Ecosyste.ms: Awesome

An open API service indexing awesome lists of open source software.

https://github.com/kaniblu/hangul-utils

An integrated library for Korean language preprocessing.
https://github.com/kaniblu/hangul-utils

Last synced: about 1 month ago
JSON representation

An integrated library for Korean language preprocessing.

Lists

README

        

# hangul-utils

An integrated library for Korean language preprocessing.

[![Build Status][1]][2]

This simple library has following features.

* Text Normalization: typo and error correction using `open-korean-text`.
* Tokenization: sentence and word-level tokenizations using `Mecab-ko`.
* Character Manipulation: splitting and combining of jamo characters (our
own implementation)

Python 2 is no longer supported.

## Getting Started

For text normalization, [Open Korean Text](https://github.com/twitter/twitter-korean-text) is required. For tokenizations, [Mecab-ko](https://bitbucket.org/eunjeon/mecab-ko) is required.
First, run `install_mecab_ko.sh` with sudo to install Mecab-ko system-wide.

sudo bash install_mecab_ko.sh

**Note that `LD_LIBRARY_PATH` must be set to point to `/usr/local/lib:/usr/lib`**

The script above will set that for you temporarily, but you must set it yourself after a restart.

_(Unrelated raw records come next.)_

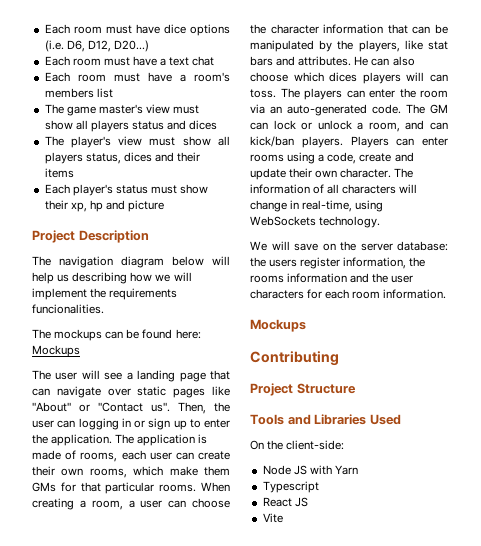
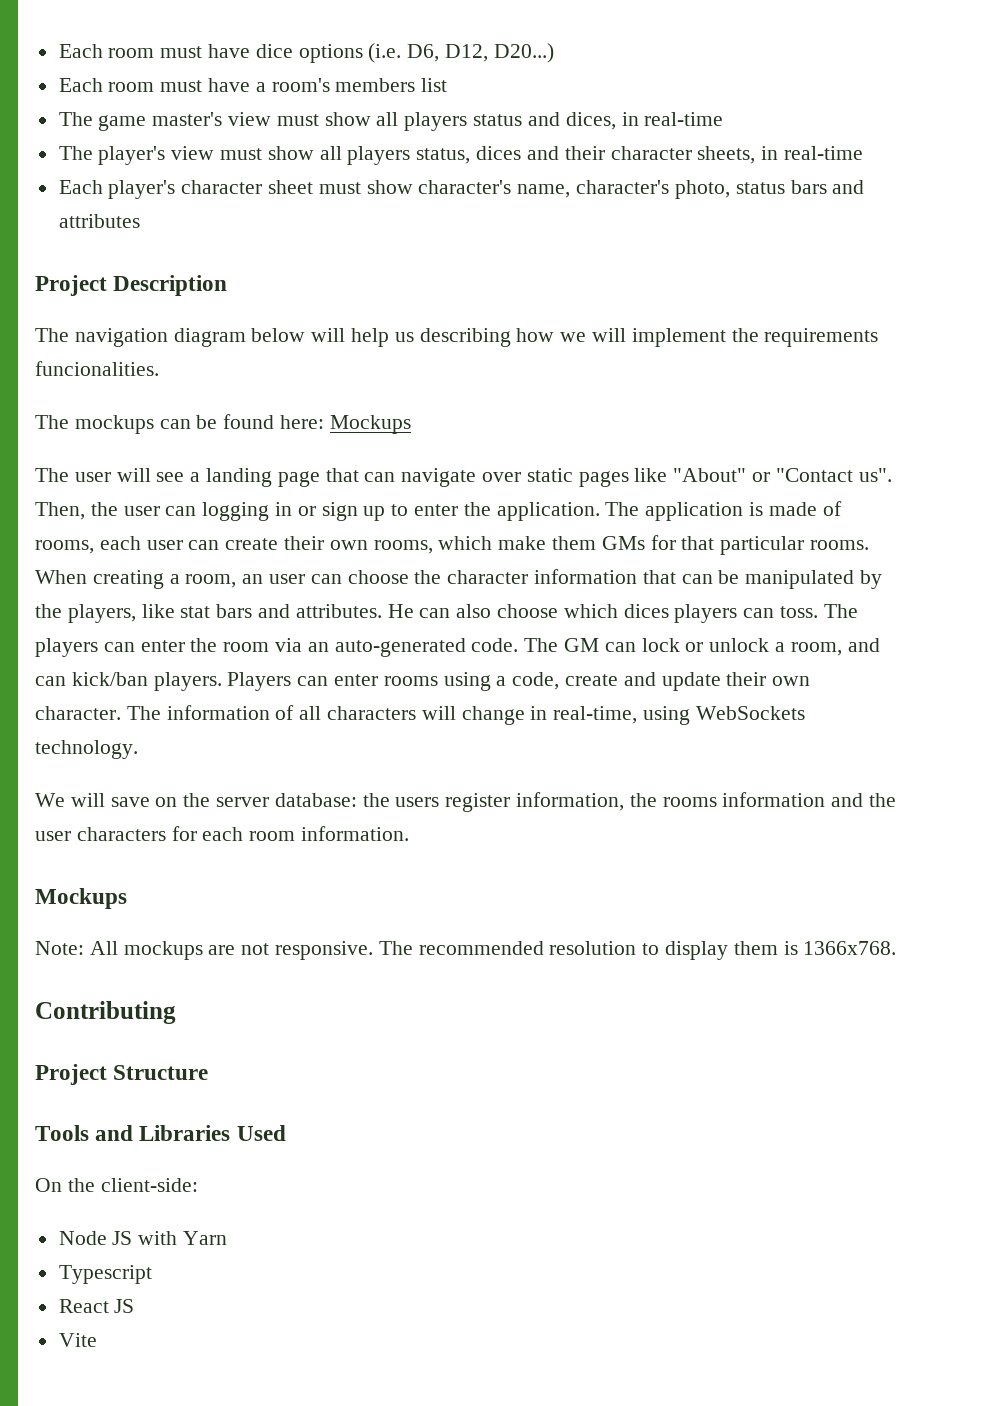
[44,56,215,66] // Each room must have a text chat -> (554, 53) none
[189,120,218,130] dices -> [565,112,724,130] dices, in real-time
[44,168,74,178] [44,184,209,196] [44,200,165,212] items // Each player's status must show their xp, hp and picture -> [610,146,863,164] [58,180,865,199] [58,214,140,228] character sheets, in real-time // Each player's character sheet must show character's name, character's photo, status bars and attributes
[128,500,135,508] a -> [242,574,264,584] an
[406,72,425,81] will -> (738, 613) none
(306, 325) none -> [35,941,897,960] // Note: All mockups are not responsive. The recommended resolution to display them is 1366x768.

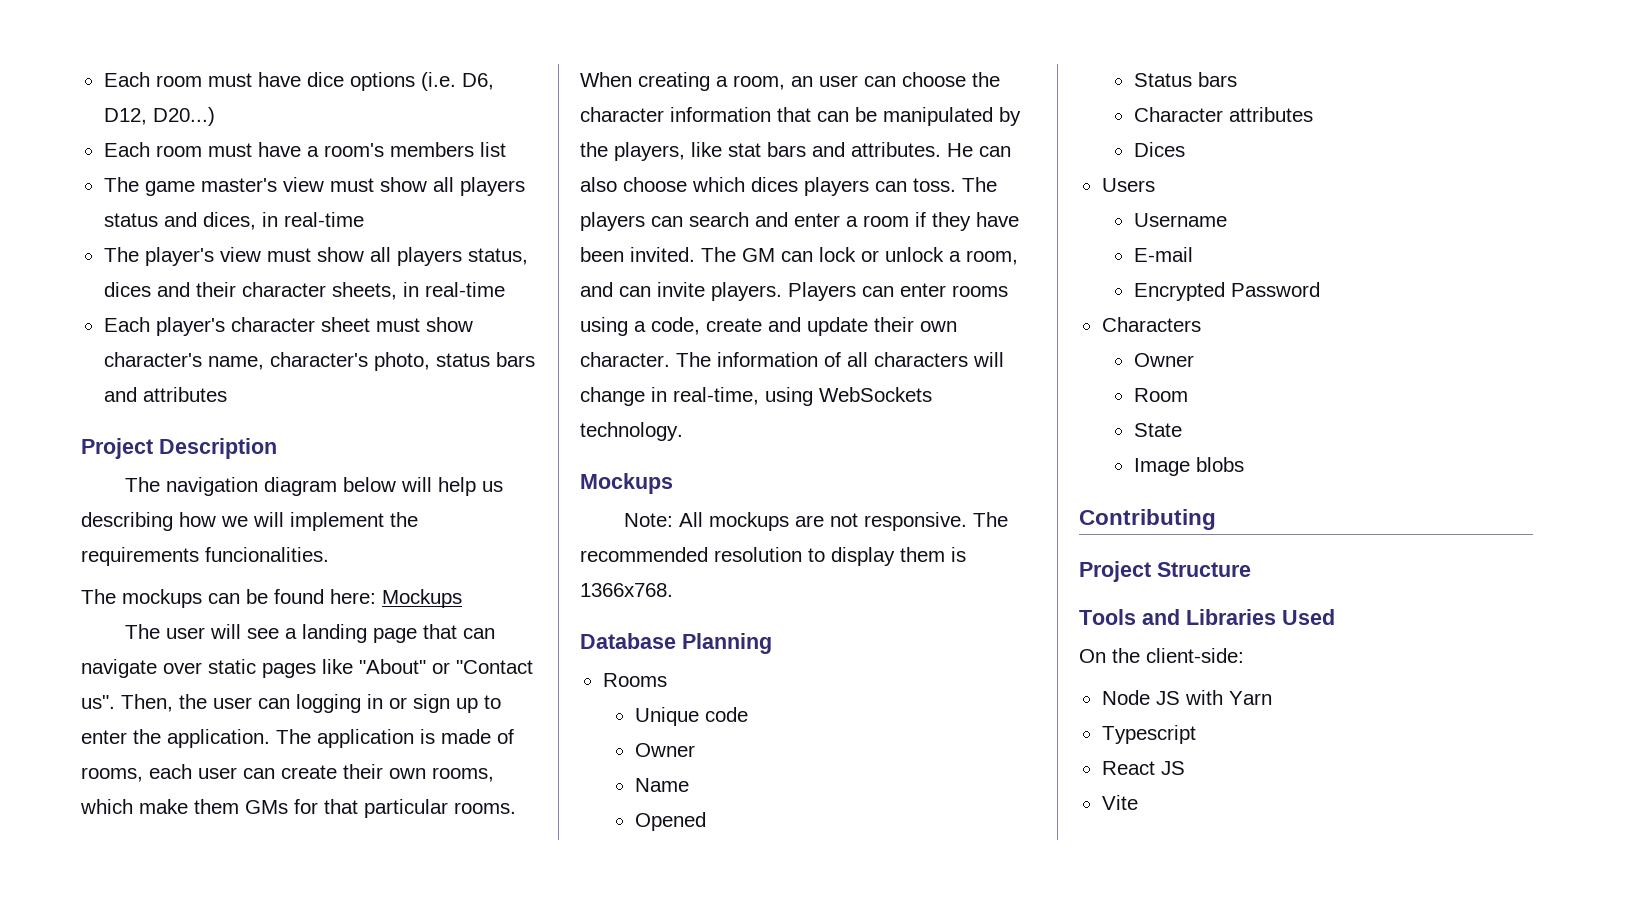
[140,638,519,657] enter the room via an auto-generated code. -> [689,212,1019,231] [580,247,695,262] search and enter a room if they have been invited.
[71,672,148,686] kick/ban -> [657,282,705,297] invite
[35,792,897,812] [35,826,410,841] // We will save on the server database: the users register information, the rooms information and the user characters for each room information. -> (683, 431) none
(897, 948) none -> [580,633,772,654] [602,673,667,687] [634,707,748,726] [634,743,695,757] [634,778,689,792] [634,812,706,831] [1133,72,1237,87] [1133,107,1313,122] [1133,142,1185,157] [1101,178,1155,192] [1133,213,1227,227] [1133,247,1193,262] [1133,282,1320,301] [1101,317,1201,332] [1133,353,1194,367] [1133,388,1188,402] [1133,423,1182,437] [1133,457,1244,476] // Database Planning // Rooms // Unique code // Owner // Name // Opened // Status bars // Character attributes // Dices // Users // Username // E-mail // Encrypted Password // Characters // Owner // Room // State // Image blobs

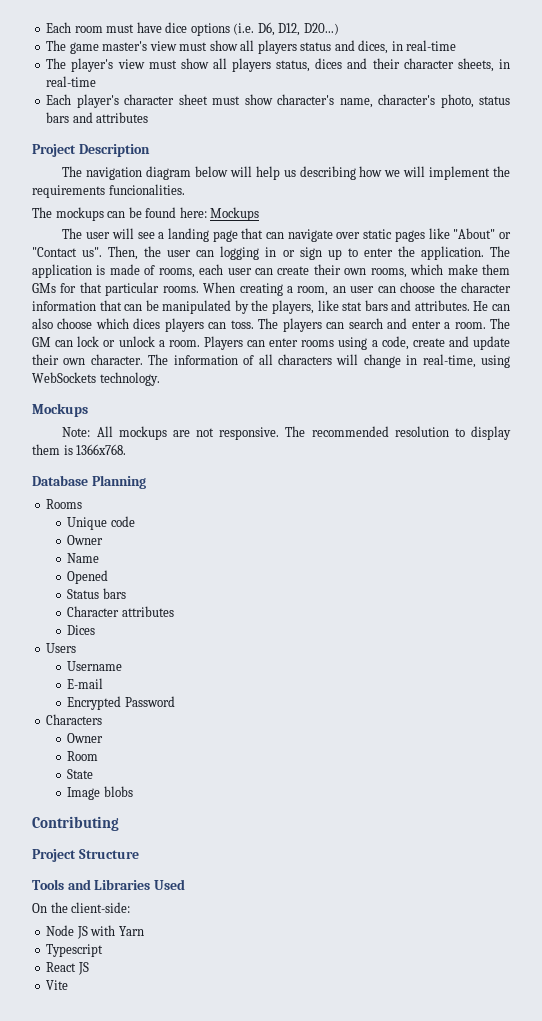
[103,142,506,157] // Each room must have a room's members list -> (339, 29) none
[863,212,1019,231] [580,247,695,262] room if they have been invited. -> [454,322,486,329] room.
[966,250,1018,265] [580,282,782,301] room, and can invite players. -> [168,340,200,347] room.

Then install Open Korean Text Python Wrapper by running

bash install_twkorean.sh

Sudo is not required for this one.

Finally install `hangul-utils` package by cloning this repo and running

# install from source
python setup.py install

Optionally, you could install the package from pypi, but it is not recommended,
as some of the required packages install properly only when installed from git repositories.

## Text Normalization

Text normalization is necessary for reducing noises in texts collected online
or transcribed from spoken language. To this date, the only open-sourced library
that tackles the problem is [Open Korean Text](https://github.com/twitter/twitter-korean-text).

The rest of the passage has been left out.